LW: So let me get this straight. From the time you were twelve you wanted to stay 72 pounds…and when you reached 72 pounds you didn’t gain nirvana of any sort? 

KG: No. And I lost my family. They’re just not in my life. I see my dad, and sometimes I talk to my mom. My sisters are totally out of my life. They won’t be in my life until I get well. They just can’t deal with it anymore. 

I wasn’t treating people the way I wanted to be treated. I was stealing, I was occasionally puking, I was walking all day. It was ridiculous. It was constant torture and abuse that didn’t and doesn’t align with my value systems. It’s really, really important to me to live authentically. I want my value systems and my knowledge base to align with my behaviors. This is really important to me. I know how I want to treat people. I believe in a natural, holistic lifestyle, and I love humanity. I’m just starting to get it now….how to live. Truthfully. And honestly. I’m in a very different space than I’ve ever been in my life. 

LW: I feel that, Kate, and I sense that for the rest of your life you’ll be helping other people. What would you say to someone who’s still ill, who’s still not yet ready to live? 

KG: I would say that illness is a lonely world. It really and truly leaves you feeling void of emotions and connections. It denies you your true purpose in this world. And illness is debilitating. It makes you act in ways that don’t align with what being a good person is. Because being a good person involves being good to yourself and being good to your community and your family and to the people who love you. Treating yourself with such abuse has consequences on multiple different levels. The loneliness that comes with illness is so vast and painful that it inhibits you from being functional and just being happy. I always had this idea that you have to be happy all the time—that if you were well and normal and living everything would be great, you’d have this idyllic life. But it doesn’t work that way. Life brings you ups and downs. But that’s the beauty of life, because in your hardest times you can find inspiration from the good times you’ve had, and you also gain strength and become more of a person through your hardest times. Putting all your cards into the bucket of female idealism is a waste of energy and time, and it really is an incredibly painful experience to exist in that space. 
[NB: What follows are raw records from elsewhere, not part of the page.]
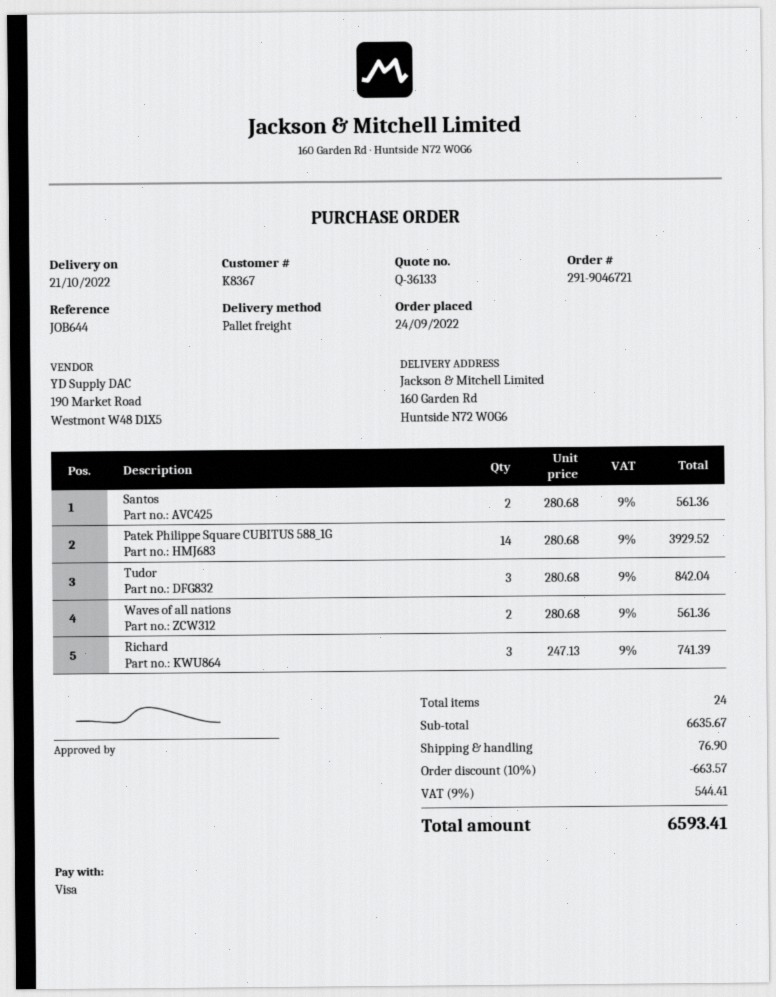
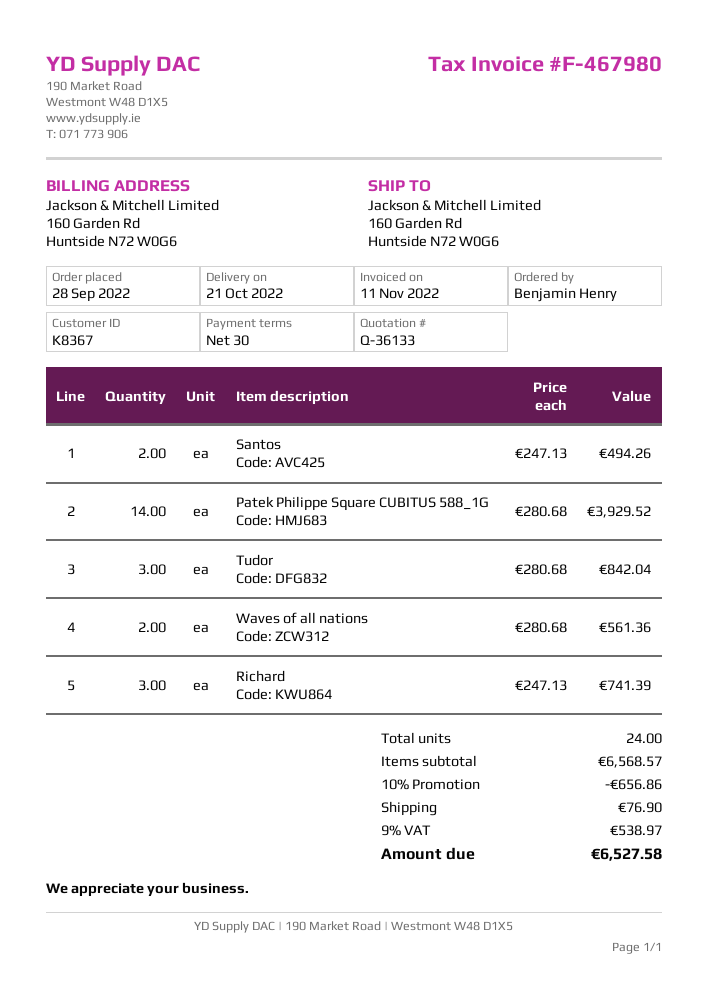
order date: 2022-09-24 -> 2022-09-28
Santos: 2 x 280.68 = 561.36 -> 2 x 247.13 = 494.26
subtotal: 6635.67 -> 6568.57
discount: 10% = 663.57 -> 10% = 656.86
tax: 9% = 544.41 -> 9% = 538.97
total: 6593.41 -> 6527.58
LW: So what could you have told younger Kate that would have been helpful? 

KG: I think I would have told her to have faith, and patience, and kindness, and above all gentility, and enter the world prepared to be accepted sometimes and not accepted sometimes —but to open your heart to the community and let your energy be released into the community. Because when you put out the energy you have, you attract people of like energy, who treat you the way you want to be treated. Don’t try to walk into the world manufactured, because when you are not authentic, you attract people into your world that treat you with less than you deserve. 

I was destroying my body in attempts to fit into the paradigm of expectations that society had placed on women. 

I Googled: Perfect Girls Bodies in the Media… how very unsurprising to see the results.

I Googled: Perfect Girls Bodies in the Media… how very unsurprising to see the results.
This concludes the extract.